## [ACTIVITY]
Figure out how many lines of the listing include the string "none"; the reply is only that number.

## [PROVIDED INFORMATION]
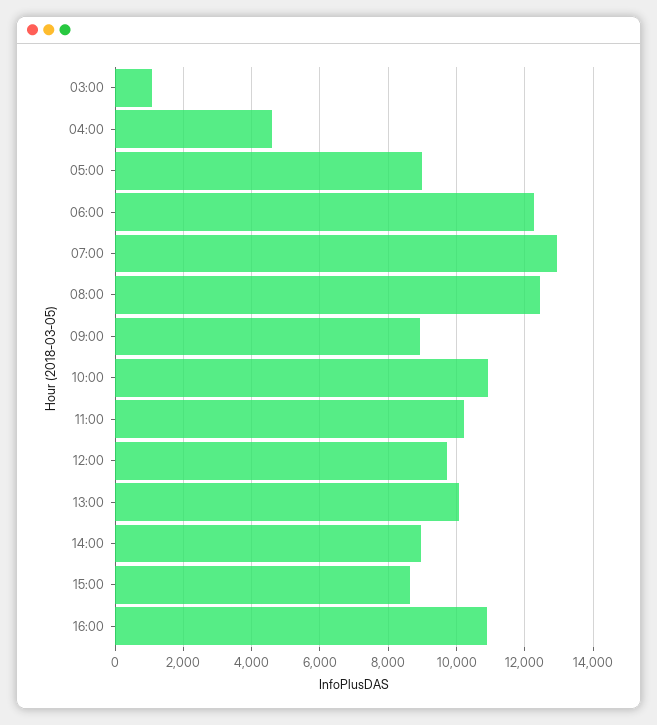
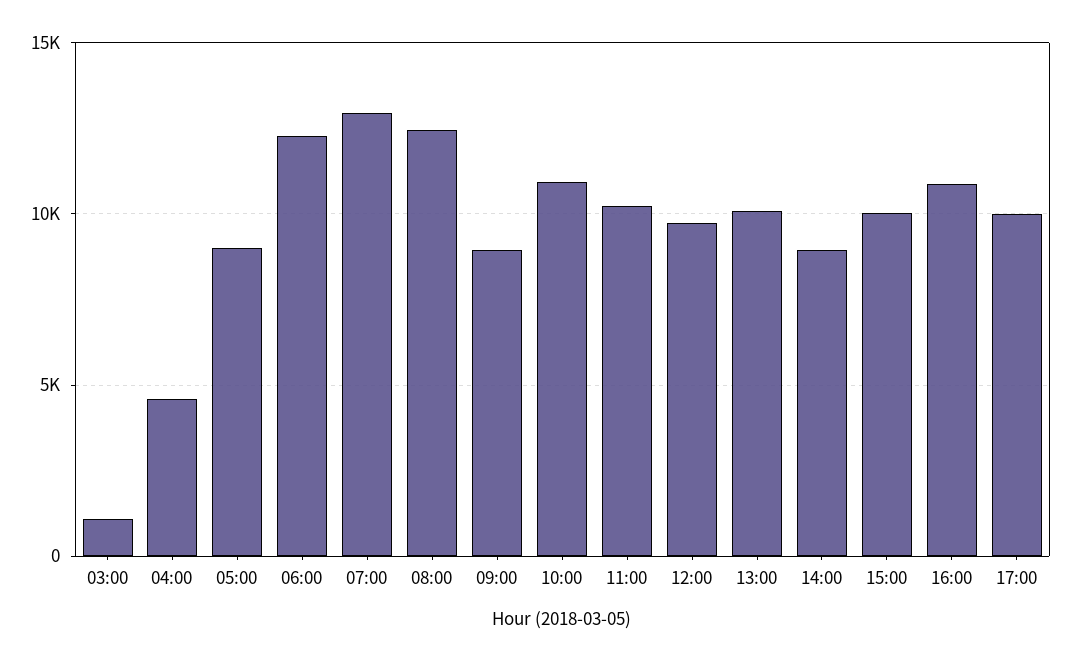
15:00: 8600 -> 10000
17:00: none -> 10000

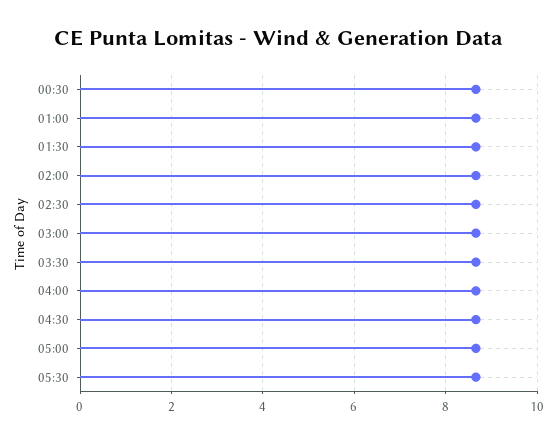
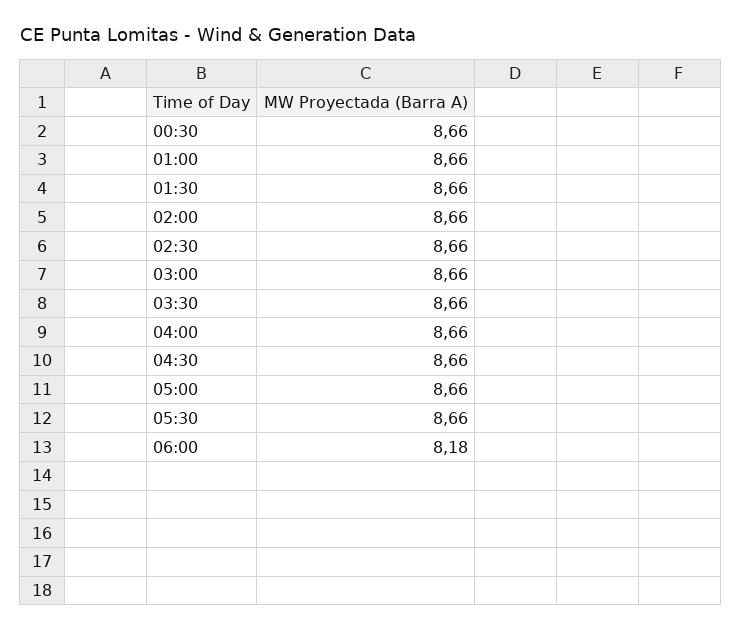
06:00: none -> 8.18

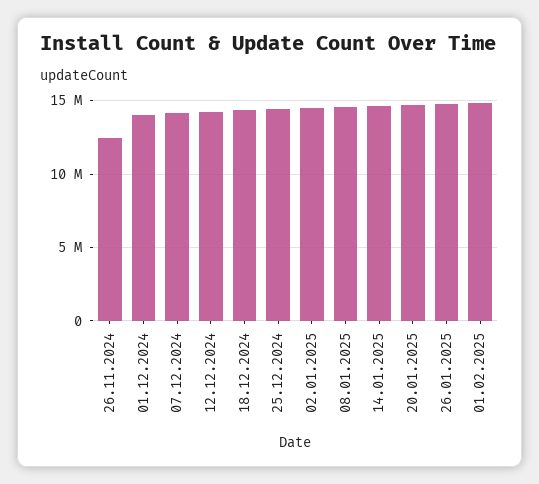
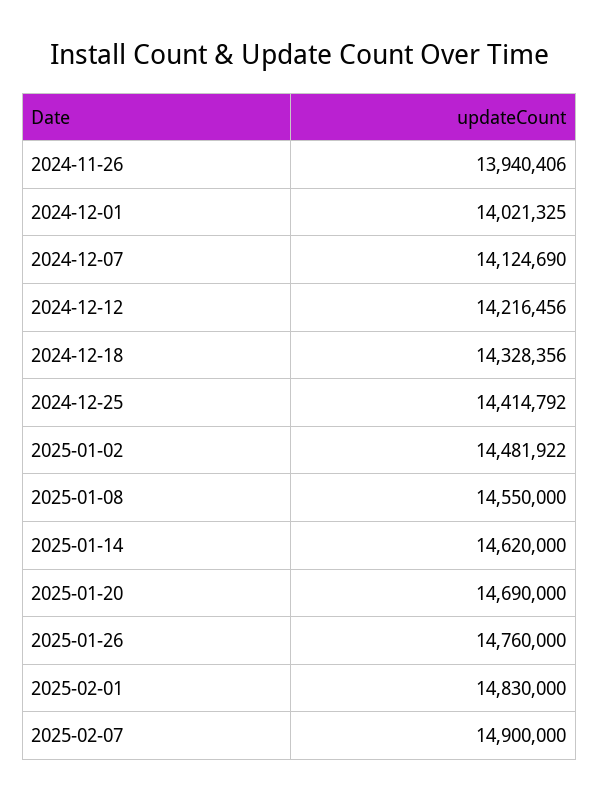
26.11.2024: 12500000 -> 13940406
2025-02-07: none -> 14900000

## [ANSWER BOX]
3